WHAT IS BEING ASKED: Exact reproduction of all the data is required, with pictures excluded.

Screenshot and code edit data
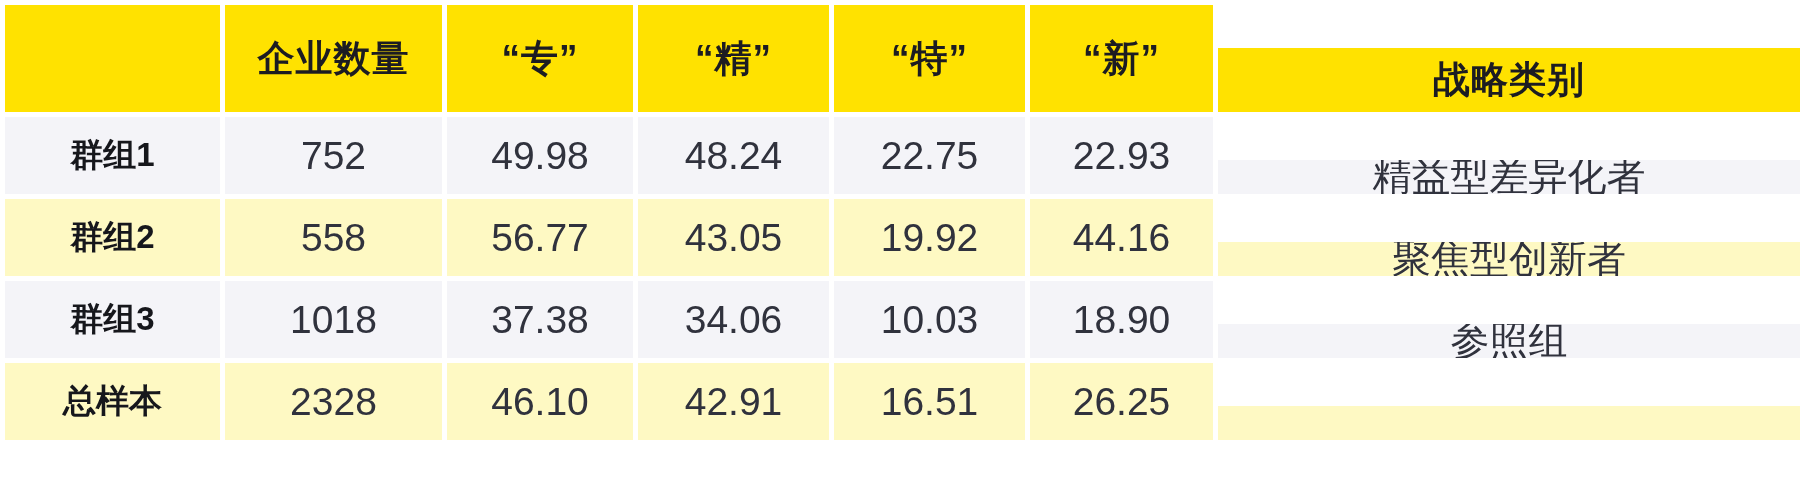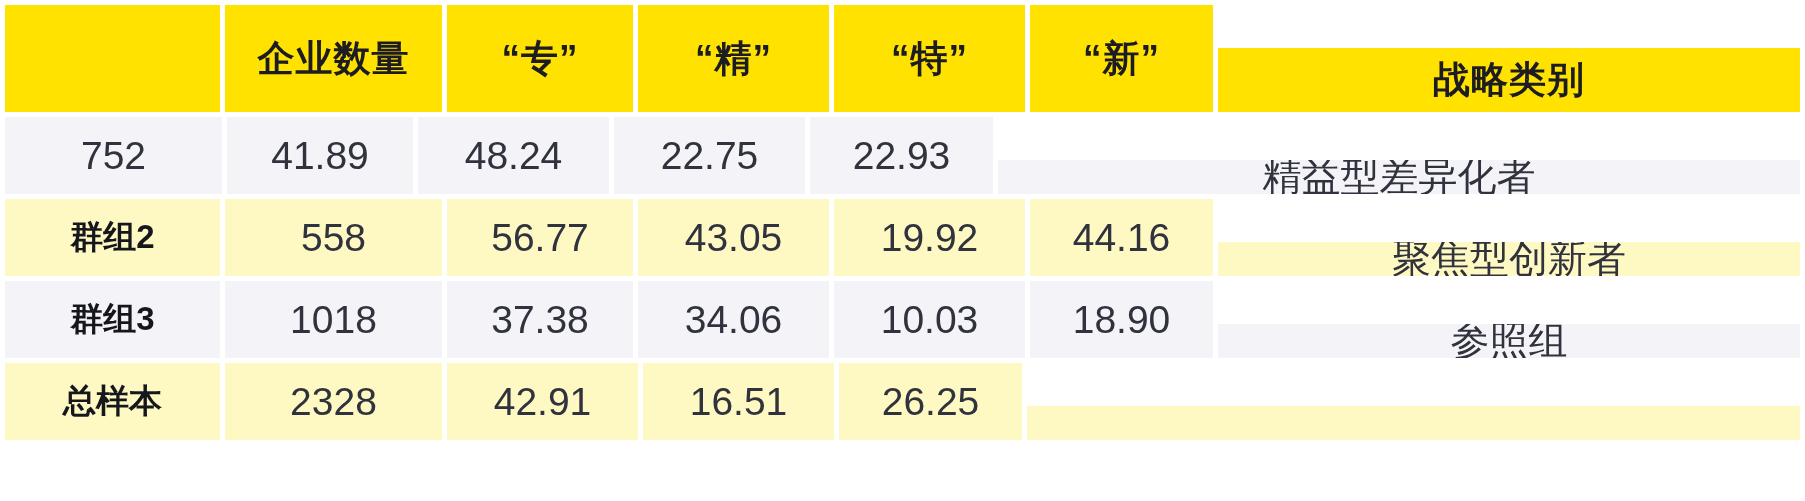--- a/index.html
+++ b/index.html
@@ -95,6 +95,7 @@
   </div>
 
   <div class="trow row-body row-light">
+    <div class="tcell c0">群组1</div>
     <div class="tcell c1">752</div>
     <div class="tcell c2">41.89</div>
     <div class="tcell c3 val-red">48.24</div>

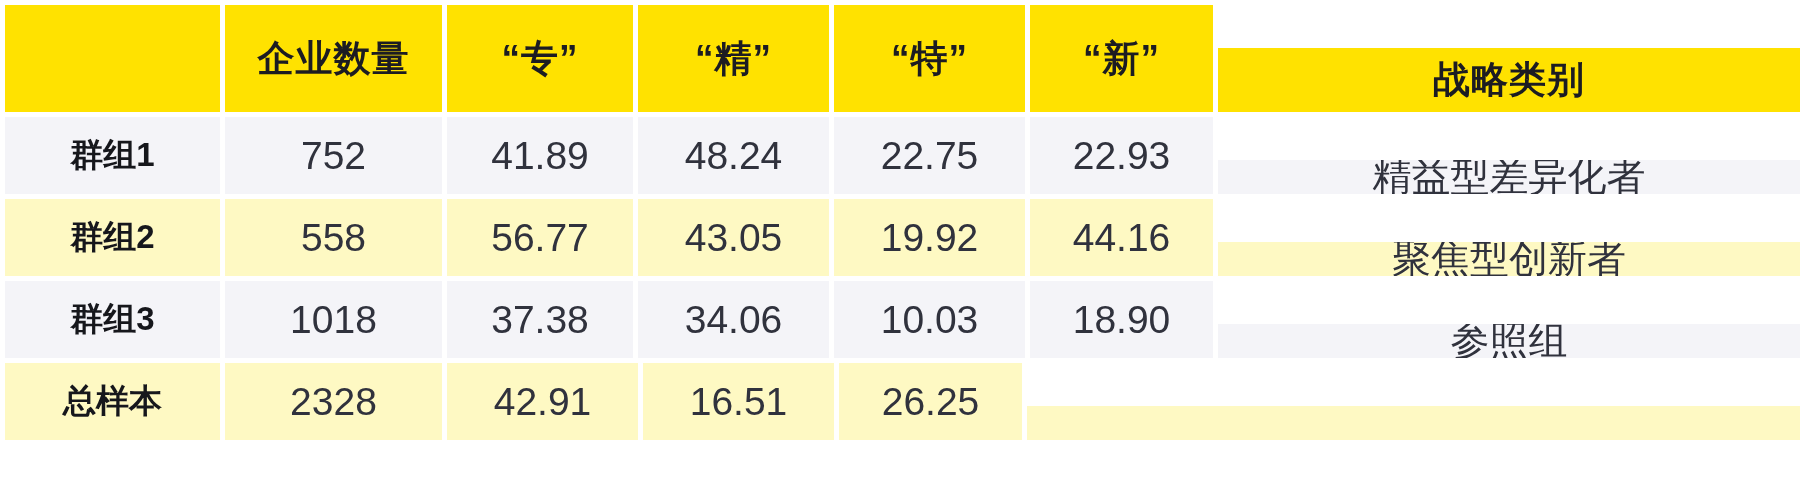--- a/index.html
+++ b/index.html
@@ -97,7 +97,7 @@
   <div class="trow row-body row-light">
     <div class="tcell c0">群组1</div>
     <div class="tcell c1">752</div>
-    <div class="tcell c2">41.89</div>
+    <div class="tcell c2">49.98</div>
     <div class="tcell c3 val-red">48.24</div>
     <div class="tcell c4 val-red">22.75</div>
     <div class="tcell c5">22.93</div>

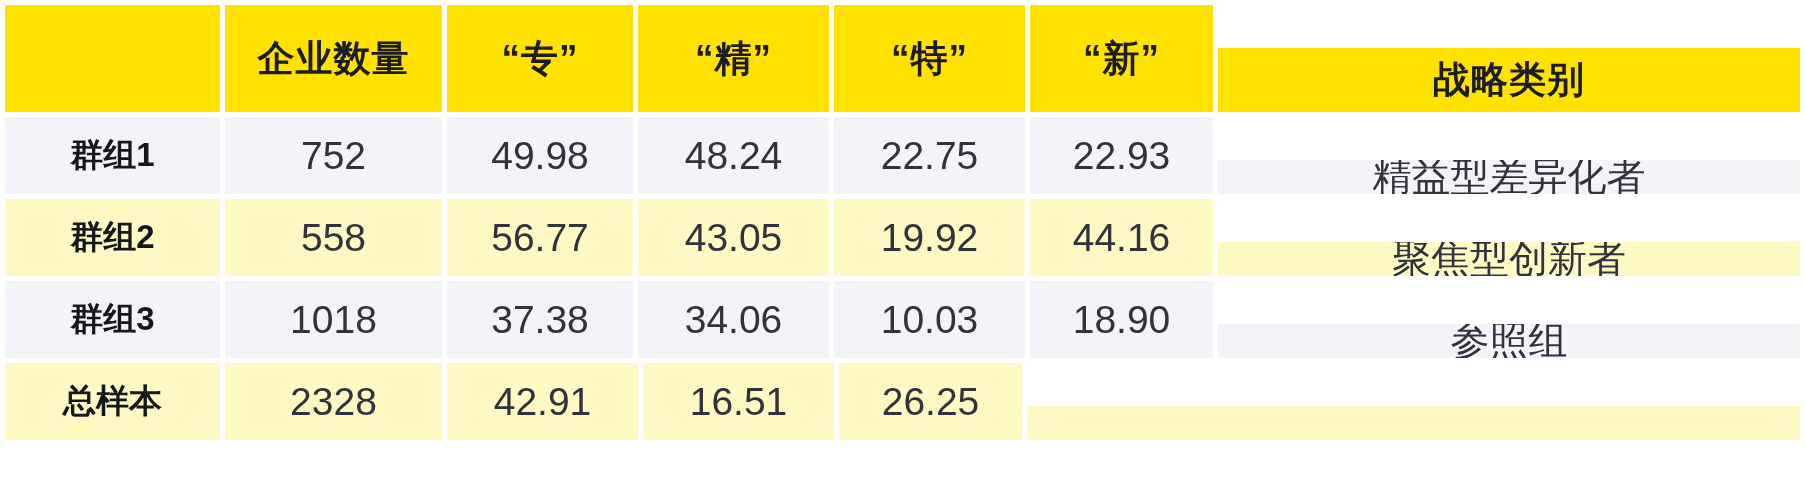--- a/index.html
+++ b/index.html
@@ -127,6 +127,7 @@
   <div class="trow row-body row-dark">
     <div class="tcell c0">总样本</div>
     <div class="tcell c1">2328</div>
+    <div class="tcell c2">46.10</div>
     <div class="tcell c3">42.91</div>
     <div class="tcell c4">16.51</div>
     <div class="tcell c5">26.25</div>

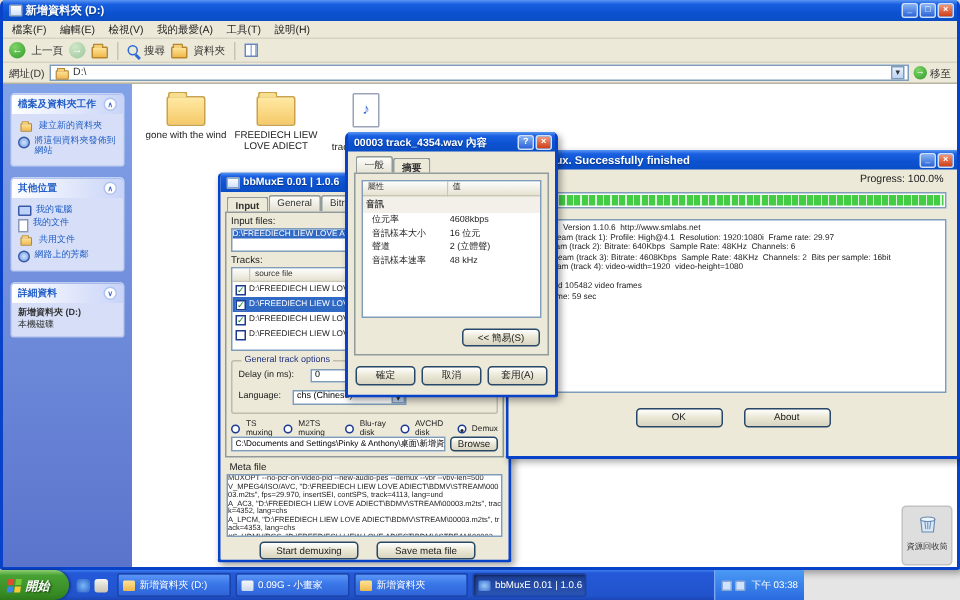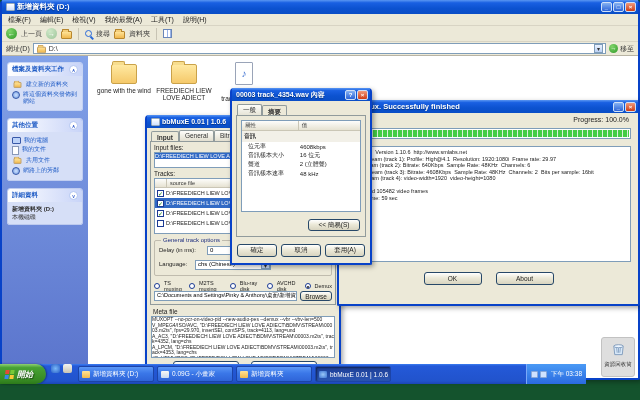--- a/index.html
+++ b/index.html
@@ -4,7 +4,7 @@
 <style>
   *{margin:0;padding:0;box-sizing:border-box;font-family:"Liberation Sans",sans-serif;}
   html,body{width:640px;height:400px;overflow:hidden;}
-  .screen{position:relative;width:640px;height:400px;background:#14532d;overflow:hidden;}
+  .screen{position:relative;width:640px;height:400px;background:#e5e5e5;overflow:hidden;}
   .abs{position:absolute;}
   .win{position:absolute;background:#ece9d8;border:2px solid #0842c8;border-top:none;border-radius:4px 4px 2px 2px;box-shadow:2px 2px 5px rgba(0,0,0,.35);}
   .tbar{height:14px;background:linear-gradient(180deg,#5a96f2 0%,#1960e2 20%,#0c52d0 60%,#0a4ec6 100%);display:flex;align-items:center;padding:0 2px;color:#fff;}

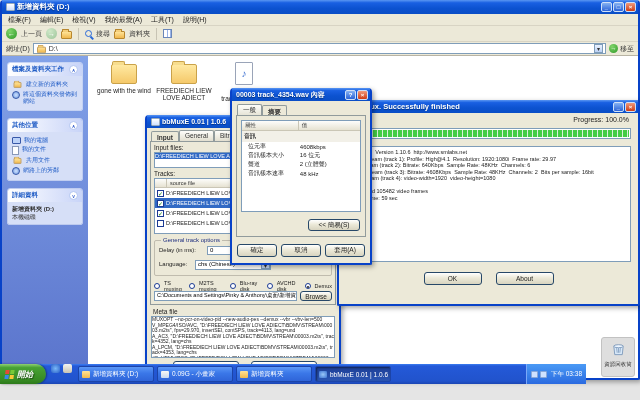--- a/index.html
+++ b/index.html
@@ -59,7 +59,7 @@
   .gleg{position:absolute;top:-4px;left:6px;background:#ece9d8;padding:0 2px;font-size:6px;color:#203080;}
   .pre{white-space:pre-wrap;word-break:break-all;font-family:"Liberation Sans",sans-serif;}
   .pfill{height:100%;width:100%;background:repeating-linear-gradient(90deg,#44cc44 0 4px,#d8f2d8 4px 5px);}
-  .tkbar{position:absolute;left:0;top:364px;width:586px;height:20px;background:linear-gradient(180deg,#3d7ef0 0%,#2459d8 10%,#2153cc 85%,#1b46b4 100%);z-index:10;display:flex;}
+  .tkbar{position:absolute;left:0;top:380px;width:536px;height:20px;background:linear-gradient(180deg,#3d7ef0 0%,#2459d8 10%,#2153cc 85%,#1b46b4 100%);z-index:10;display:flex;align-items:center;}
   .start{width:46px;height:20px;border-radius:0 10px 10px 0;background:linear-gradient(180deg,#8fd072 0%,#47a233 18%,#378a23 80%,#2c7a1a 100%);display:flex;align-items:center;gap:3px;padding:0 8px 0 5px;box-shadow:1px 0 2px rgba(0,0,0,.4);}
   .start span.stxt{color:#fff;font-size:8px;font-weight:bold;font-style:italic;text-shadow:1px 1px 1px #1a4a10;}
   .flag{width:9px;height:9px;display:grid;grid-template-columns:1fr 1fr;grid-template-rows:1fr 1fr;gap:1px;transform:skewX(-8deg);}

OUTPUT OF THE TASK:
--- a/index.html
+++ b/index.html
@@ -95,6 +95,7 @@
   </div>
 
   <div class="trow row-body row-light">
+    <div class="tcell c0">群组1</div>
     <div class="tcell c1">752</div>
     <div class="tcell c2">41.89</div>
     <div class="tcell c3 val-red">48.24</div>

--- a/index.html
+++ b/index.html
@@ -97,7 +97,7 @@
   <div class="trow row-body row-light">
     <div class="tcell c0">群组1</div>
     <div class="tcell c1">752</div>
-    <div class="tcell c2">41.89</div>
+    <div class="tcell c2">49.98</div>
     <div class="tcell c3 val-red">48.24</div>
     <div class="tcell c4 val-red">22.75</div>
     <div class="tcell c5">22.93</div>

--- a/index.html
+++ b/index.html
@@ -127,6 +127,7 @@
   <div class="trow row-body row-dark">
     <div class="tcell c0">总样本</div>
     <div class="tcell c1">2328</div>
+    <div class="tcell c2">46.10</div>
     <div class="tcell c3">42.91</div>
     <div class="tcell c4">16.51</div>
     <div class="tcell c5">26.25</div>

--- a/index.html
+++ b/index.html
@@ -4,7 +4,7 @@
 <style>
   *{margin:0;padding:0;box-sizing:border-box;font-family:"Liberation Sans",sans-serif;}
   html,body{width:640px;height:400px;overflow:hidden;}
-  .screen{position:relative;width:640px;height:400px;background:#14532d;overflow:hidden;}
+  .screen{position:relative;width:640px;height:400px;background:#e5e5e5;overflow:hidden;}
   .abs{position:absolute;}
   .win{position:absolute;background:#ece9d8;border:2px solid #0842c8;border-top:none;border-radius:4px 4px 2px 2px;box-shadow:2px 2px 5px rgba(0,0,0,.35);}
   .tbar{height:14px;background:linear-gradient(180deg,#5a96f2 0%,#1960e2 20%,#0c52d0 60%,#0a4ec6 100%);display:flex;align-items:center;padding:0 2px;color:#fff;}

--- a/index.html
+++ b/index.html
@@ -59,7 +59,7 @@
   .gleg{position:absolute;top:-4px;left:6px;background:#ece9d8;padding:0 2px;font-size:6px;color:#203080;}
   .pre{white-space:pre-wrap;word-break:break-all;font-family:"Liberation Sans",sans-serif;}
   .pfill{height:100%;width:100%;background:repeating-linear-gradient(90deg,#44cc44 0 4px,#d8f2d8 4px 5px);}
-  .tkbar{position:absolute;left:0;top:364px;width:586px;height:20px;background:linear-gradient(180deg,#3d7ef0 0%,#2459d8 10%,#2153cc 85%,#1b46b4 100%);z-index:10;display:flex;}
+  .tkbar{position:absolute;left:0;top:380px;width:536px;height:20px;background:linear-gradient(180deg,#3d7ef0 0%,#2459d8 10%,#2153cc 85%,#1b46b4 100%);z-index:10;display:flex;align-items:center;}
   .start{width:46px;height:20px;border-radius:0 10px 10px 0;background:linear-gradient(180deg,#8fd072 0%,#47a233 18%,#378a23 80%,#2c7a1a 100%);display:flex;align-items:center;gap:3px;padding:0 8px 0 5px;box-shadow:1px 0 2px rgba(0,0,0,.4);}
   .start span.stxt{color:#fff;font-size:8px;font-weight:bold;font-style:italic;text-shadow:1px 1px 1px #1a4a10;}
   .flag{width:9px;height:9px;display:grid;grid-template-columns:1fr 1fr;grid-template-rows:1fr 1fr;gap:1px;transform:skewX(-8deg);}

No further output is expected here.